PROBLEM STATEMENT. Below are the records. Retype exactly the lines between the lines holding "- Pandora’s box" and "Weber’s framework, Adam", inclusive.

EXERCISE DATA.

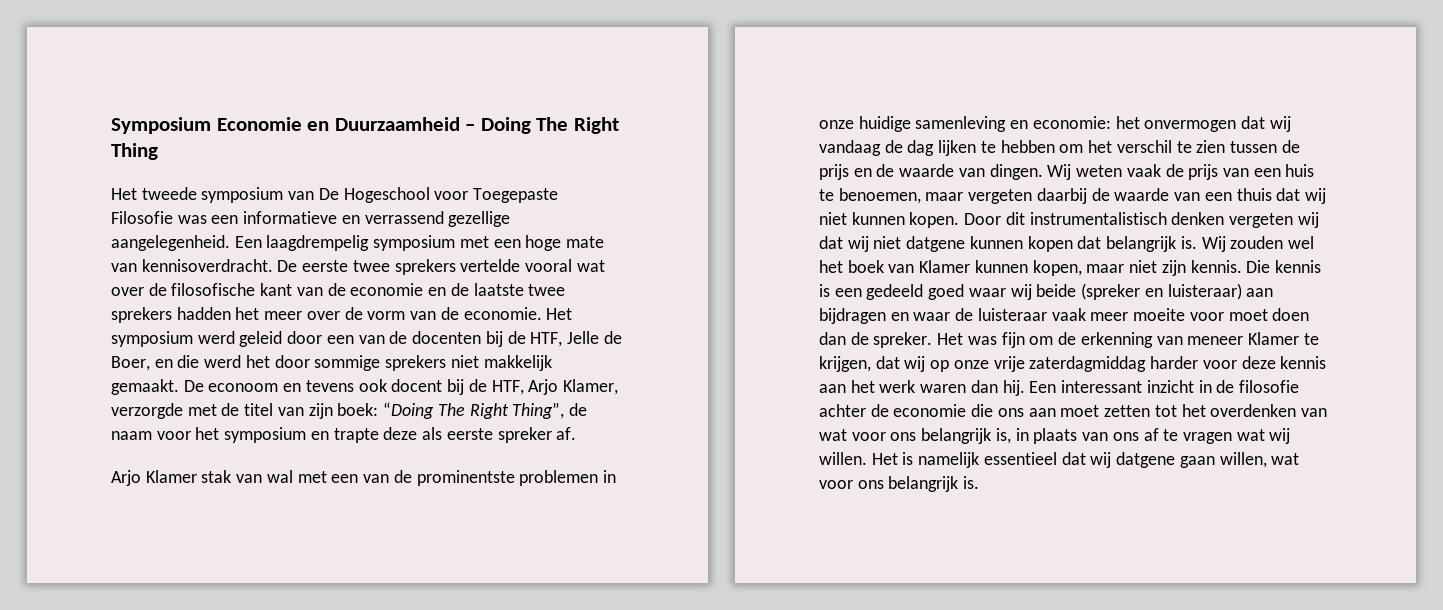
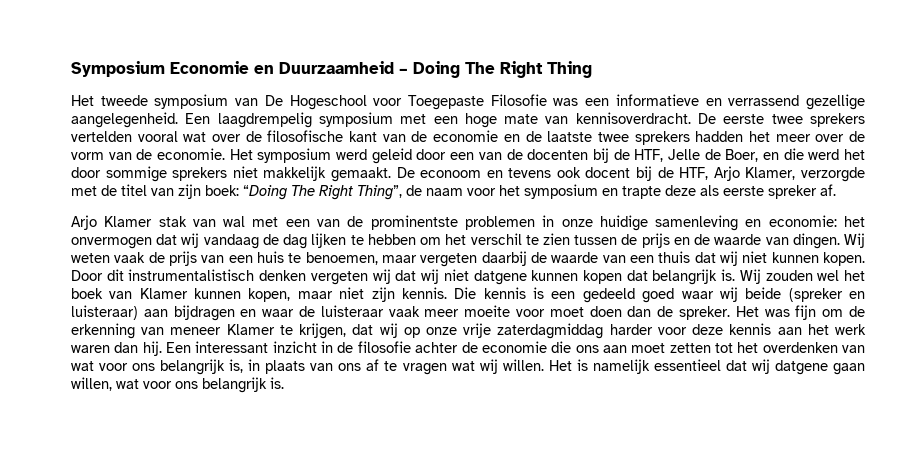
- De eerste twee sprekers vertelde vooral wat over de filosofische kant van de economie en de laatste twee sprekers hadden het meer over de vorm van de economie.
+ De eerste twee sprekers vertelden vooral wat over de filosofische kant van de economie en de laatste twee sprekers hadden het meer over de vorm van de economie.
--
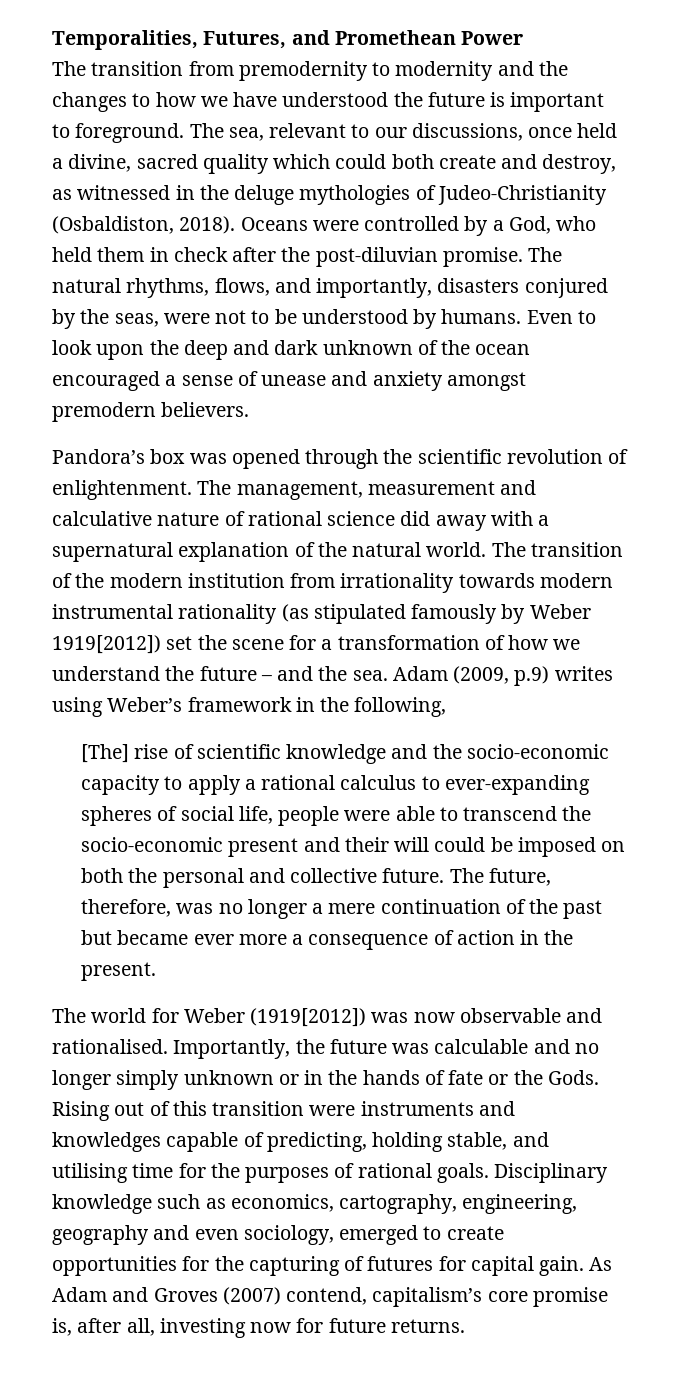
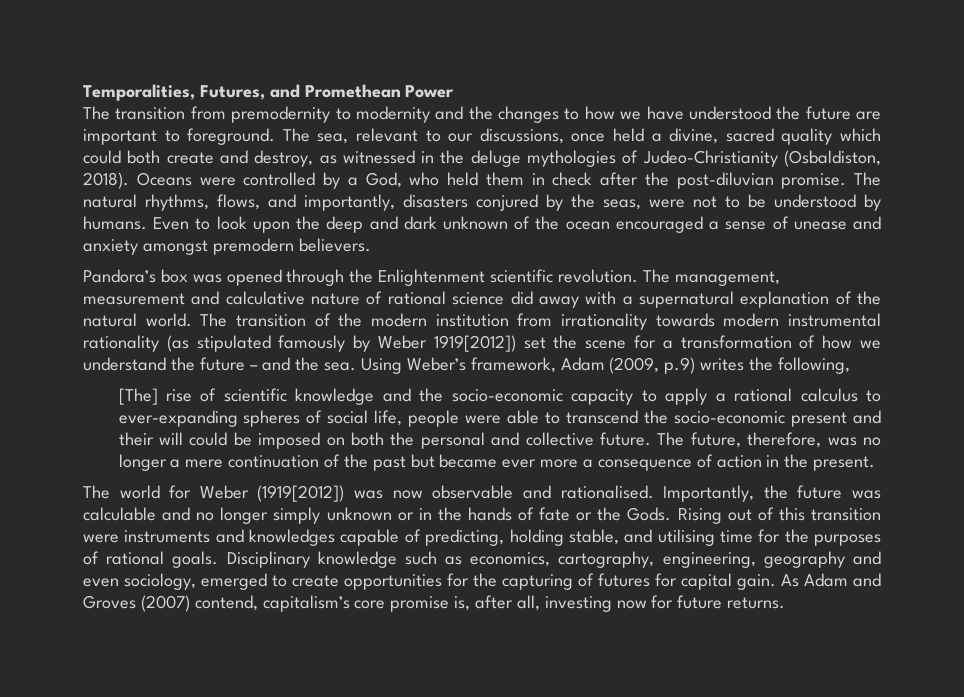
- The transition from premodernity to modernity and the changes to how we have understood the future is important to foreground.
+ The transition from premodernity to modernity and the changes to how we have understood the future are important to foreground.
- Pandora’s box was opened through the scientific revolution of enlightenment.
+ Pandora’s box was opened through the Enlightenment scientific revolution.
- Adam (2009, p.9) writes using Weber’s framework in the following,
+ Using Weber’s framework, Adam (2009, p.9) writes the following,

RESULT OF THIS EXERCISE.
- Pandora’s box was opened through the scientific revolution of enlightenment.
+ Pandora’s box was opened through the Enlightenment scientific revolution.
- Adam (2009, p.9) writes using Weber’s framework in the following,
+ Using Weber’s framework, Adam (2009, p.9) writes the following,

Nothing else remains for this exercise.